Well, I first started … With the acrylics, I first just started doing smiley heads. I call them “smiley heads” because they’re just portraits of … They’re cartoonish-looking characters that I created. Then I started looking at it, going, “Wow.” [It seemed like] a whole different way to view art … I just started thinking about the masters, and I wondered if I could duplicate a van Gogh. Renoir. So I did a reverse painting of [van Gogh’s] “Starry Night.” What’s interesting about it to me is that these are not back-lit because they’re not meant to be back-lit. They’re meant to be put up against the wall, and the lights hit the front because they’re acrylics. It shows the paint strokes, and it’s not set up to be done that way. So, I did “Starry Night,” which will be seen at the exhibition. I thought, “Wow. I think it lends itself really, really well to pop art.” I did my own version of Andy Warhol’s famous [Campbell] soup cans.

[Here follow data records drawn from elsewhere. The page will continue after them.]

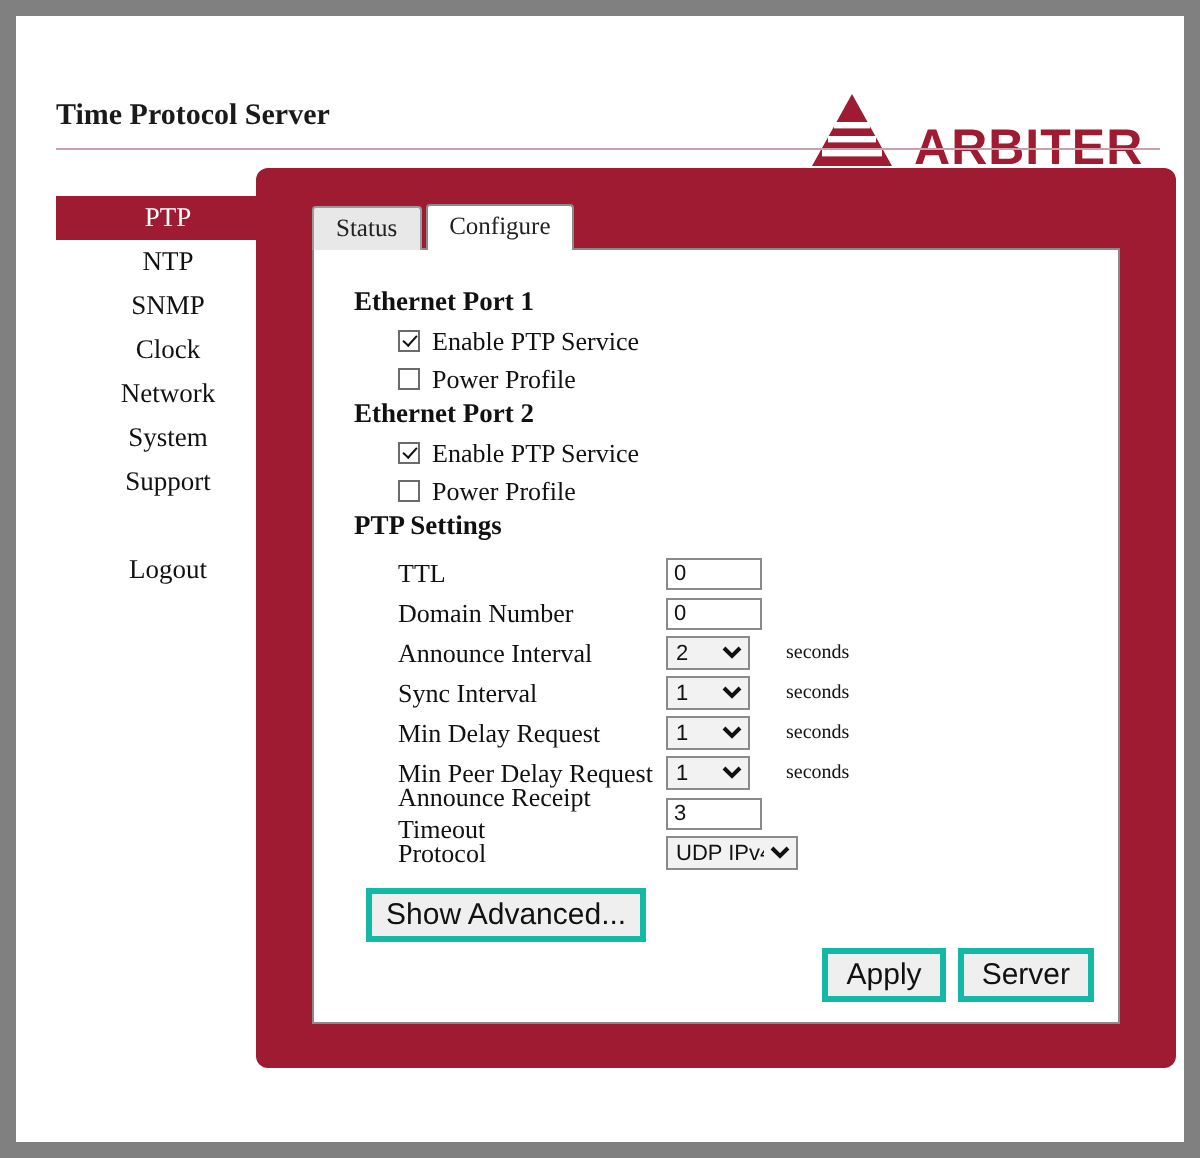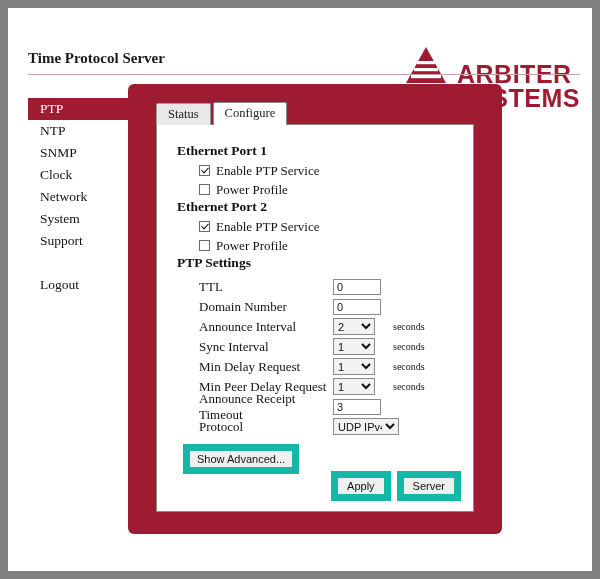--- a/index.html
+++ b/index.html
@@ -83,6 +83,7 @@
     width: 100px;
     font-family: "Liberation Serif", serif;
     font-size: 13.5px;
+    text-align: center;
   }
   .nav-item {
     padding: 3px 0 3px 12px;

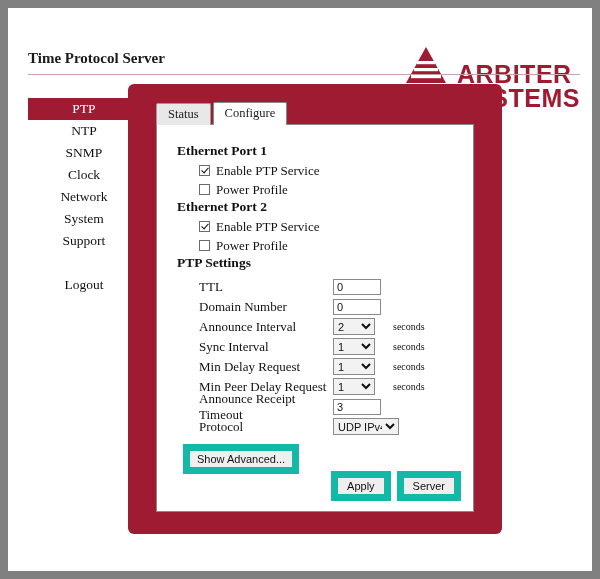--- a/index.html
+++ b/index.html
@@ -101,7 +101,7 @@
     position: absolute;
     left: 120px;
     top: 0;
-    width: 374px;
+    width: 460px;
     height: 450px;
     background: #9e1b32;
     border-radius: 6px;

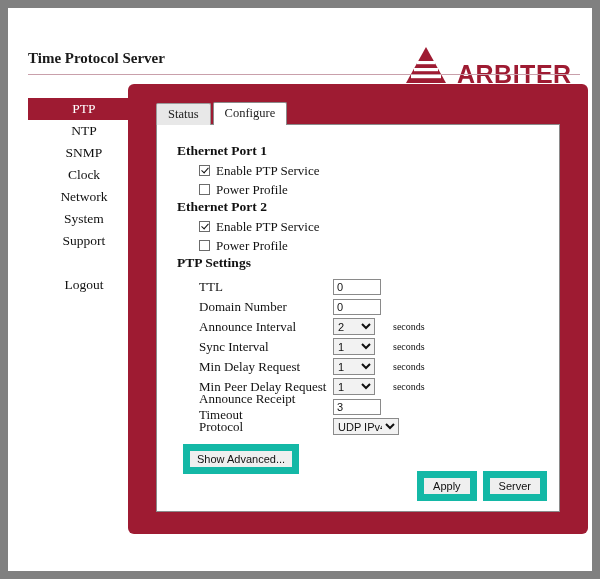--- a/index.html
+++ b/index.html
@@ -237,10 +237,10 @@
   }
   button.btn {
     font-family: "Liberation Sans", sans-serif;
-    font-size: 11px;
+    font-size: 15px;
     color: #111;
     background: #efefef;
-    border: 7px solid #14b8a6;
+    border: 3px solid #14b8a6;
     padding: 2px 7px;
     cursor: pointer;
   }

You have to see it to really grasp the full impact of it. Let’s just say, I call it the “Hope of Mankind,” but something happens to the can itself that you’ll see in the three pieces. I’m curious how people are going to take it. It’s not just about cartoon animals and fish and funny Picasso-esque characters. You know?

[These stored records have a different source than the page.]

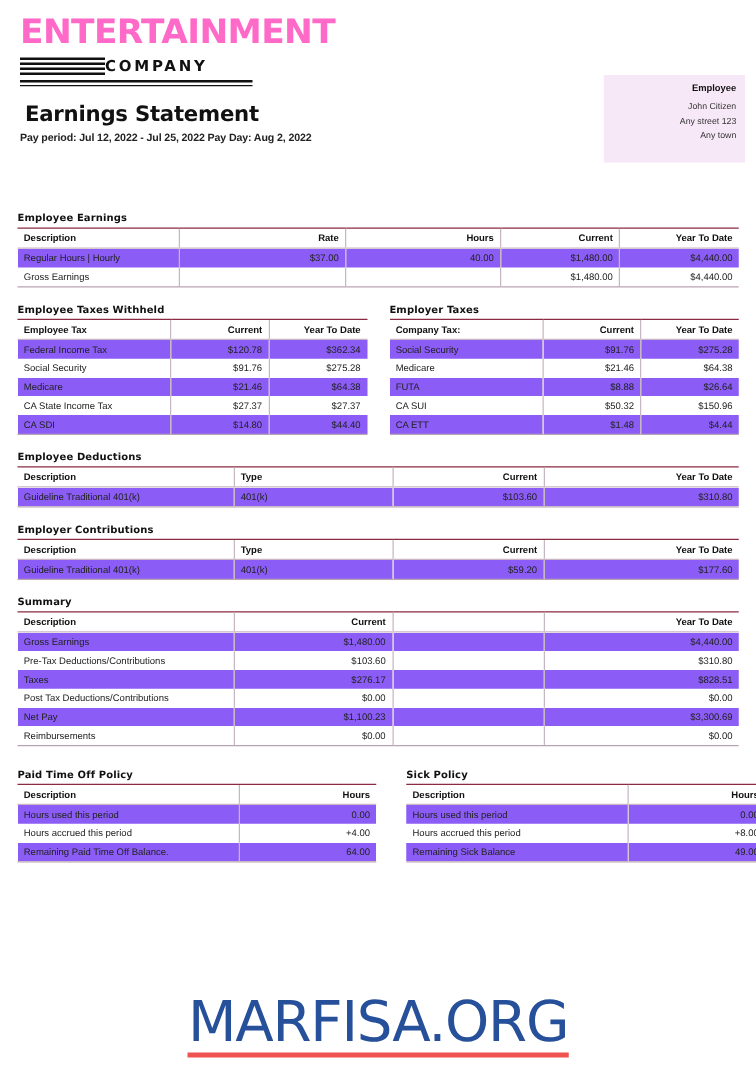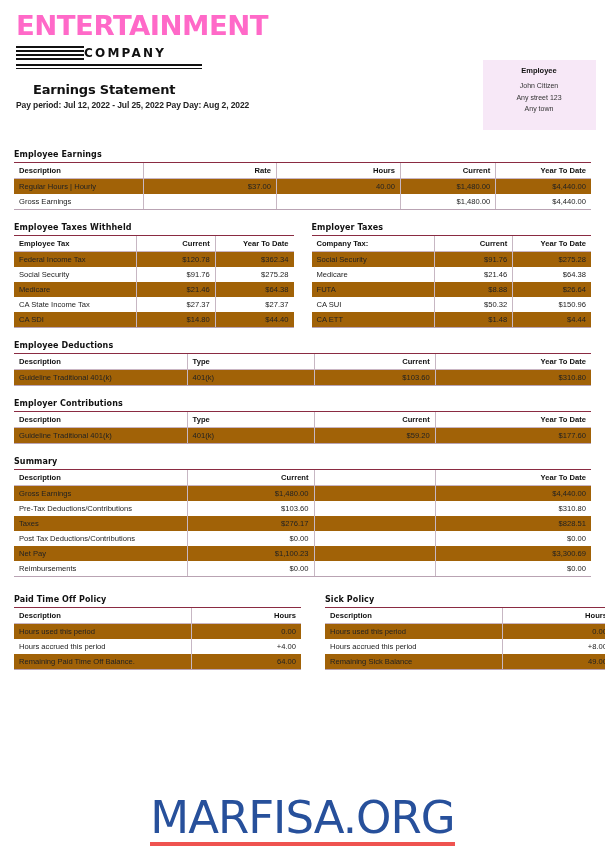--- a/index.html
+++ b/index.html
@@ -80,7 +80,7 @@
     height: 70px;
     background: #f7e8f7;
     padding: 6px 7px 0 6px;
-    text-align: center;
+    text-align: right;
   }
   .employee-box .eb-title {
     font-size: 7.5px;

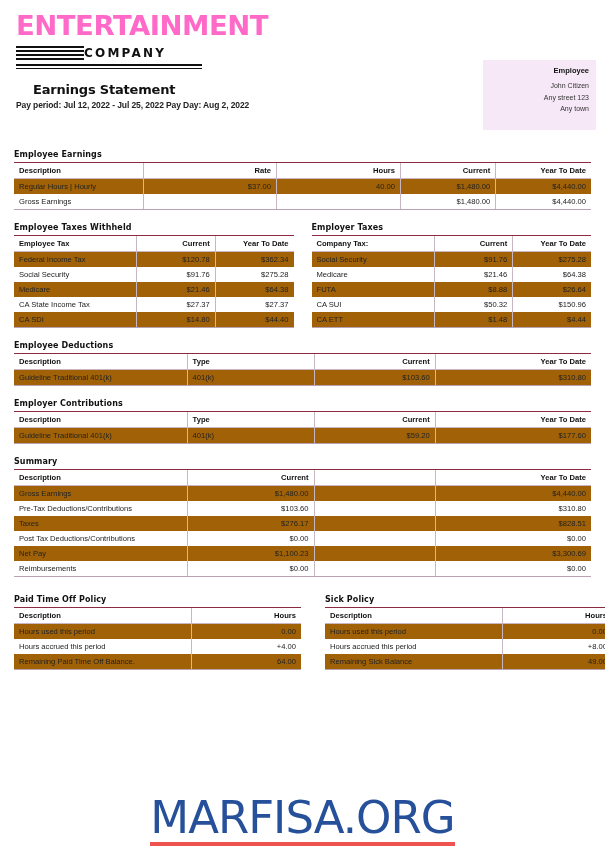--- a/index.html
+++ b/index.html
@@ -59,8 +59,8 @@
   .doc-title {
     font-family: "DejaVu Sans", sans-serif;
     font-weight: 700;
-    font-size: 13px;
-    margin: 0 0 3px 17px;
+    font-size: 17px;
+    margin: 0 0 3px 4px;
     color: #111;
     letter-spacing: -0.2px;
   }

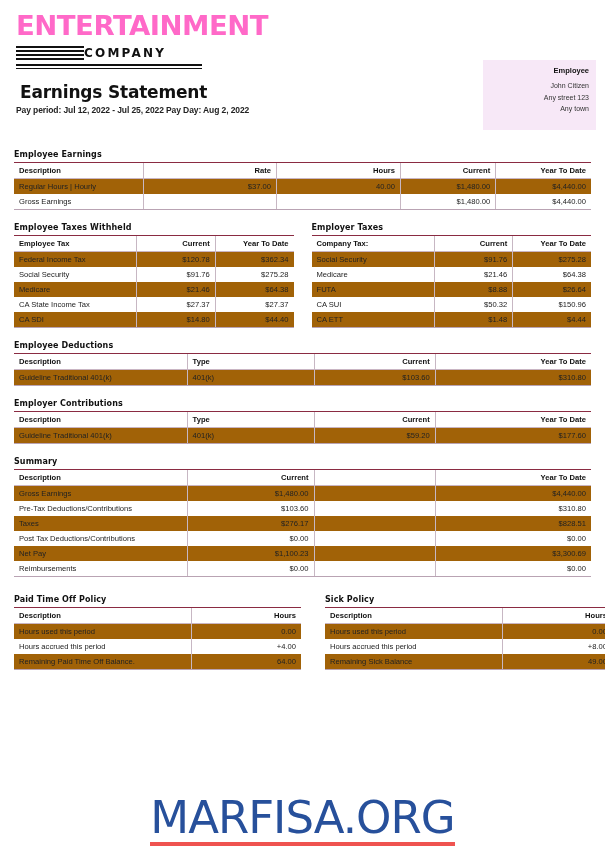--- a/index.html
+++ b/index.html
@@ -95,7 +95,7 @@
   }
 
   
-  .content { padding: 0 14px; }
+  .content { padding: 0 14px; margin-top: 20px; }
 
   .section { margin-bottom: 13px; }
   .section-label {

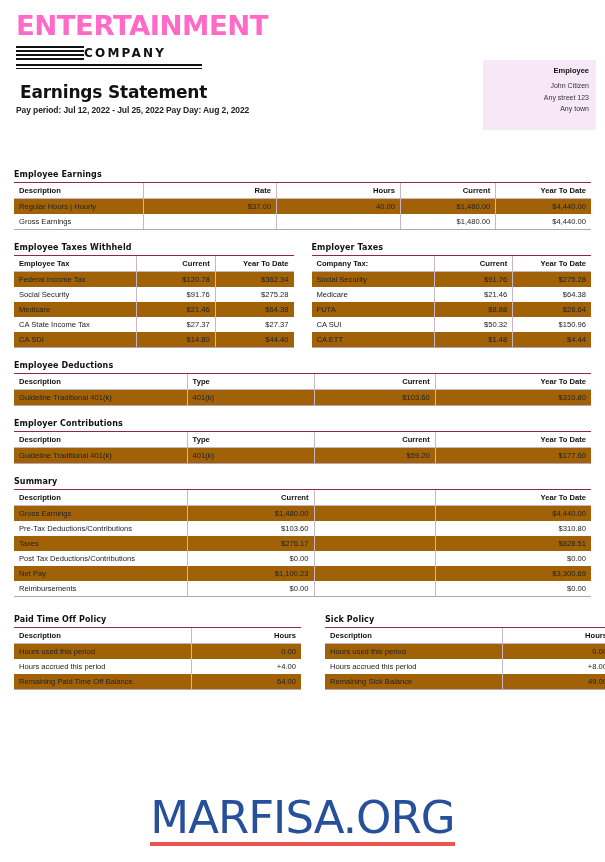--- a/index.html
+++ b/index.html
@@ -130,7 +130,7 @@
     overflow: hidden;
     text-overflow: ellipsis;
   }
-  table.ptbl tbody tr.alt td { background: #a16207; }
+  table.ptbl tbody tr.alt td { background: #8b5cf6; }
   table.ptbl tbody tr:last-child td { border-bottom: 0.8px solid #b9a3b3; }
   table.ptbl .num { text-align: right; }
   table.ptbl .vsep { border-left: 0.8px solid #c7b7c3; }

I’m looking forward to seeing it. I’d like to talk about your sculpture work. . .
I’ve done about six sculptures. One of the being the twenty-inch head of Bart Simpson.
Yes. It’s now quite famous.
It sits quite publicly in front of the News Corp Building in New York City and also at … at USC’s Cinematic Art’s Department in the Steven Spielberg building.

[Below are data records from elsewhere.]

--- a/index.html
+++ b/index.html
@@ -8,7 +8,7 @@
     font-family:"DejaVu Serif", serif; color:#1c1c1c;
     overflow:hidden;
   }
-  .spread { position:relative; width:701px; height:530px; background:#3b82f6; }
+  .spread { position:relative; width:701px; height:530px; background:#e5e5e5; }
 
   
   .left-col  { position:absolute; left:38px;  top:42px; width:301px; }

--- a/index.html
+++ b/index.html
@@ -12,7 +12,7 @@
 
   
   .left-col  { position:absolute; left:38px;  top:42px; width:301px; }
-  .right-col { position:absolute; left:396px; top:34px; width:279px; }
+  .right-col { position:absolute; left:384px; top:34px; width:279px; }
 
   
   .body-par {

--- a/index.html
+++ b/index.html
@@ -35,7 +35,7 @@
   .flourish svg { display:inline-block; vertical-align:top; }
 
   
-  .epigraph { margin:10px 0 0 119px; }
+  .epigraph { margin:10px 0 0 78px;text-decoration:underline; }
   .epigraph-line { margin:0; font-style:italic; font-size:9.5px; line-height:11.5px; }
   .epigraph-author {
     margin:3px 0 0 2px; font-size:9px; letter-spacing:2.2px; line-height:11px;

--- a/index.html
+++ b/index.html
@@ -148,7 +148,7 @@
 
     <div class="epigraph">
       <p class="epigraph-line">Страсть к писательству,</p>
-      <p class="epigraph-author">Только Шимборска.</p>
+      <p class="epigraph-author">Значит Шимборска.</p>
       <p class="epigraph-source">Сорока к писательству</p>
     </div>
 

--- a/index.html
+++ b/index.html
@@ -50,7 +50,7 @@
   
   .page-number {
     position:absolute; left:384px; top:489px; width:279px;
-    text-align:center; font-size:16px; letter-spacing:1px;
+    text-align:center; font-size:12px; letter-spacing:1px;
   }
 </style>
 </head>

How did you come to do it? The two Barts. . .
Fox asked me to do them. It was quite an investment on their part to do it and also throw the launch. It was like launch parties, both in LA and in New York. Joe Earley, who was the CEO at the time, said he wanted to do 25 of them, but time and expense. . . Twenty-five, that would have been quite a piece of change. So, we ended up doing the two. I was really very quite pleased with that because of the locations on one coast and another coast, just extraordinary. I love that it’s at USC, that it’s a school … A cinematic art department and just permanently there on display. I’m just so honored by that.
Congratulations. That’s wonderful.
Elizabeth Daley who’s the dean, Dean Elizabeth Daley arranged for that. She is a spitfire and just a pistol. We’re about the same size, so it was very much kindred spirits collaborating on this creative venture.
So here you are at San Diego Comic Con, exhibiting Saturday at the Chuck Jones Gallery in the Gaslamp District. Of course Jones was one of (if not the) most influential animation artists in the history of the craft with his Looney Toons and Merrie Melodies masterpieces for Warner Bros.
I met Chuck Jones a number of years ago, and we … Back in 2000 is that he did a webisode called “Timberwolf,” for the Internet. He asked me to be one of the lead characters in it. There was no audition for it. Of course I did it. Who wouldn’t want to work with Chuck Jones? I mean, he’s been producer, director, writer … Amazing and also a very impressive family man. I got to work with him a couple of years before he passed away.
What a treasure.
Yeah. It established a relationship between myself and his family. They run … His daughter and grandson run galleries. When they asked me to be a part of this, I … Clearly, I just jumped at the opportunity.
Nancy Cartwright’s showing at the Chuck Jones Gallery in San Diego’s Gaslamp District should not be missed. The gallery is celebrating its 25th anniversary celebrating the artistry of American pop culture. It is also the only gallery in San Diego dedicated to the art of the animated film, representing not only the work of its namesake, four-time Academy Award recipient and legendary animation director and creator, Chuck Jones, but also art work by Dr. Seuss, and all animation studios.
The gallery is located at 232 Fifth Avenue, San Diego, CA 92101.